The court discussed Mark’s alcohol abuse and his apparent unwillingness to address it.  It said nothing about the alleged remark.  Even if Mark did not say it or the PSI writer mischaracterized something he did say, he has not established that the court relied on it.  Rather, the court focused on Mark’s well-documented alcoholic history, a fact Mark does not dispute. 

As to the schizophrenia, the PSI chronicles years of mental health treatment, including institutional stays, and states that Mark’s father and sisters believe he is schizophrenic and wish he would pursue treatment.  Mark’s mere assertion that he is not schizophrenic does not establish that the information is false.  Further, he points to nothing in the court’s sentencing remarks that suggests it relied on a diagnosis of schizophrenia to fashion his sentence.

Beyond that, Mark exercised his right of allocution at sentencing.  In no way did he object to the information in the PSI he now contends is false.  He has forfeited the right to do so on appeal.  See State v. Leitner, 2001 WI App 172, ¶41, 247 Wis. 2d 195, 633 N.W.2d 207; State v. Ndina, 2009 WI 21, ¶29, 315 Wis. 2d 653, 761 N.W.2d 612.  His contention that his sentence is unconstitutional has no arguable merit.  

Our independent review of the record reveals no other nonfrivolous issues.

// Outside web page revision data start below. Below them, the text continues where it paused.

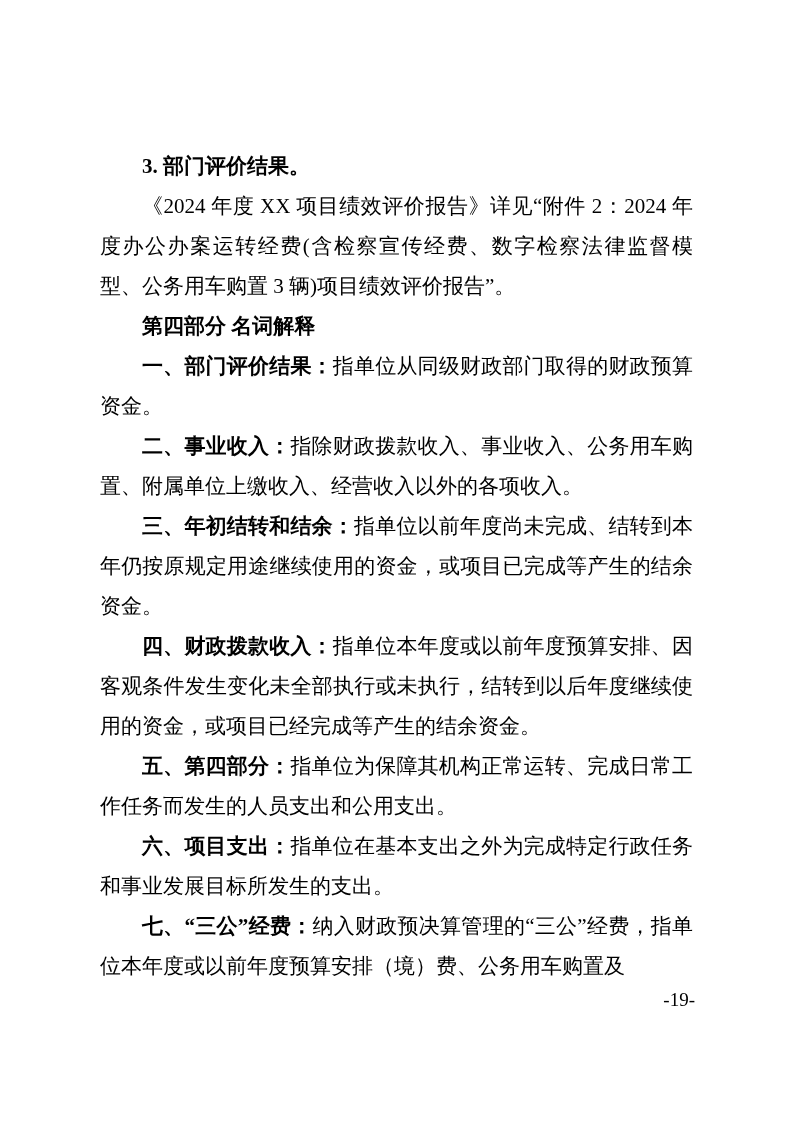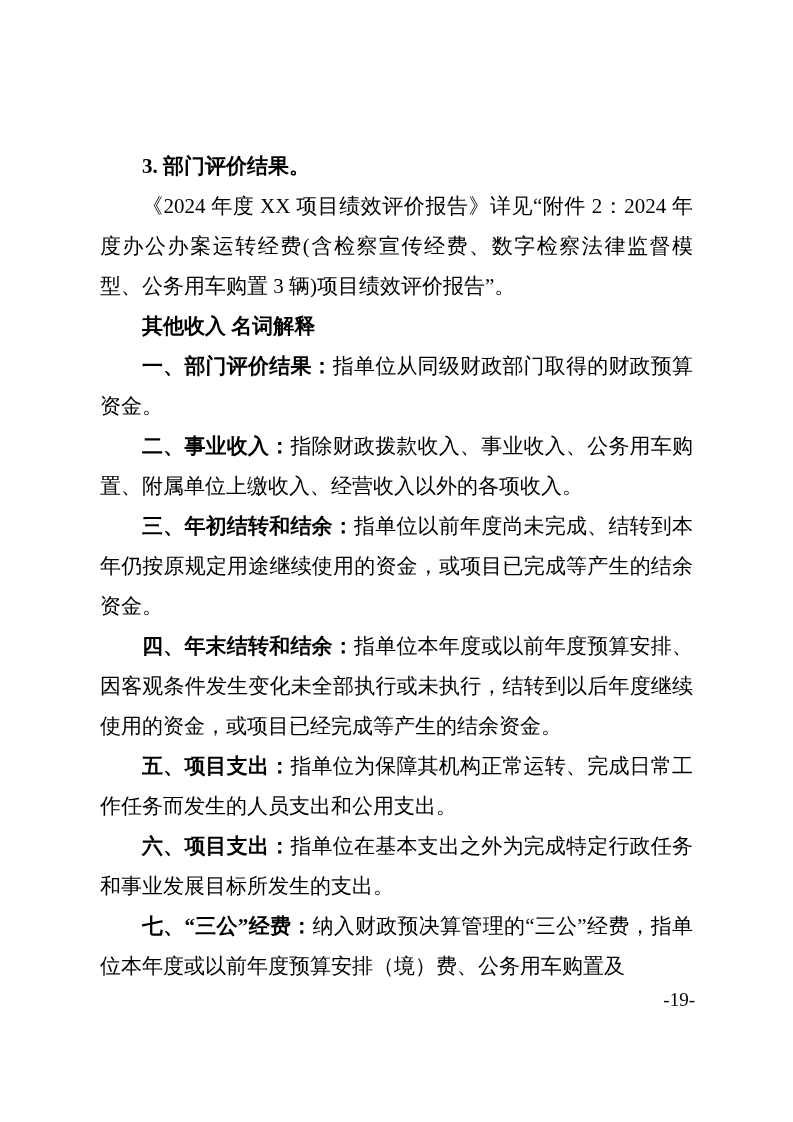"其他收入 名词解释" p.para { text: 其他收入 -> 第四部分 }
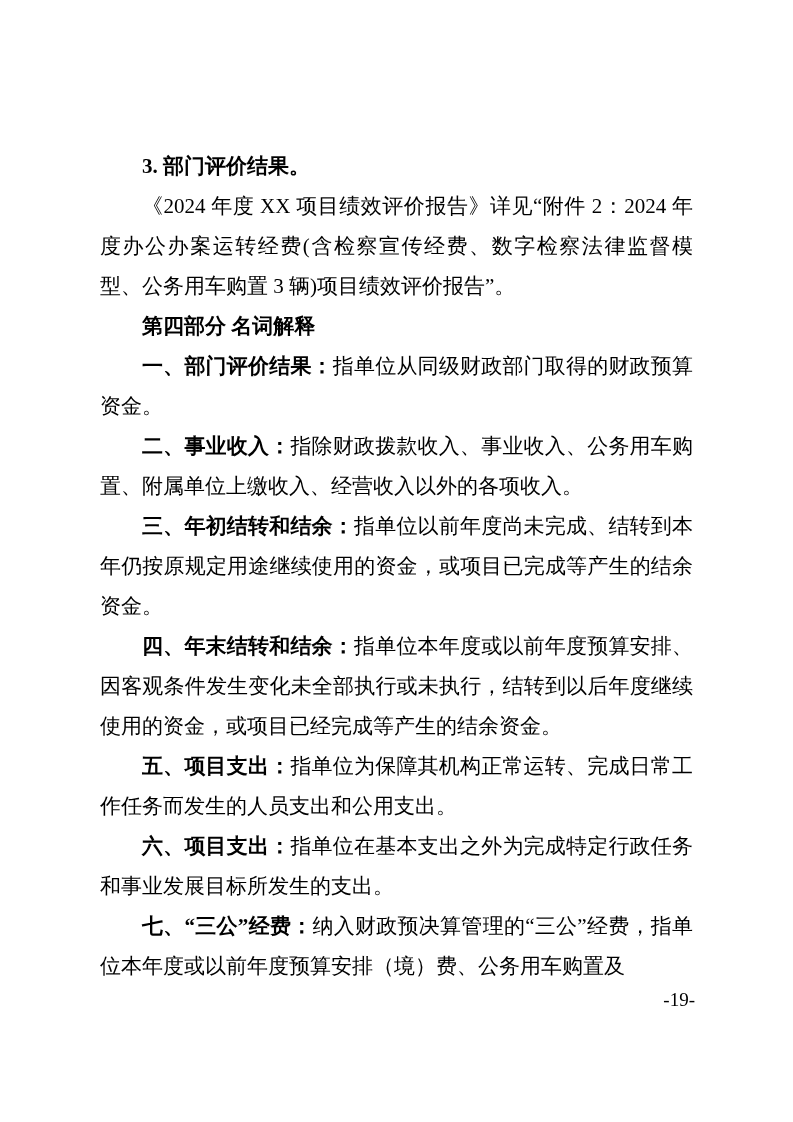"四、年末结转和结余：" span.bold { text: 年末结转和结余 -> 财政拨款收入 }
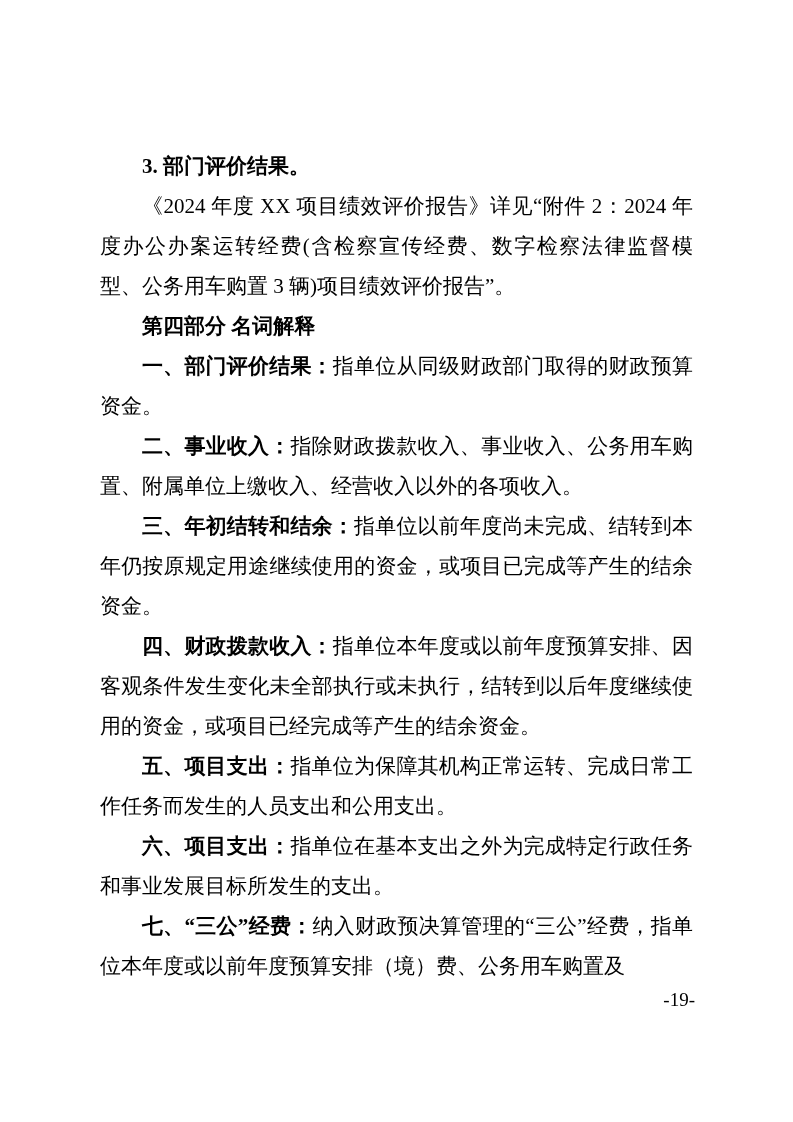"五、项目支出：" span.bold { text: 项目支出 -> 第四部分 }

Upon the foregoing reasons,  

IT IS ORDERED that the judgments of the circuit court are summarily affirmed, pursuant to Wis. Stat. Rule 809.21.

IT IS FURTHER ORDERED that Attorney Melinda R. Alfredson is relieved of further representing Jonathon Mark in this matter.

 


 

Diane M. Fremgen

Clerk of Court of Appeals

 



[1]  All references to the Wisconsin Statutes are to the 2013-14 version unless otherwise noted.

[2]  The court in case No. 2011CF333 failed to include the mandatory advisory regarding potential noncitizenship consequences.  See Wis. Stat. § 971.08(1)(c); see also State v. Douangmala, 2002 WI 62, ¶31, 253 Wis. 2d 173, 646 N.W.2d 1.  Mark received the advisory during the prior plea-taking in case No. 2010CF186, however, and acknowledged his understanding there.  In addition, the record indicates that Mark was born in Wisconsin, is a Native American, and receives quarterly stipends from the Ho-Chunk Nation.  No arguable issue could be raised that the no-contest plea in case No. 2011CF333 is likely to result in deportation.  See § 971.08(2); see also Douangmala, 253 Wis. 2d 173, ¶¶25, 31.

[3]  A no-merit report also must examine the circuit court’s overall exercise of sentencing discretion.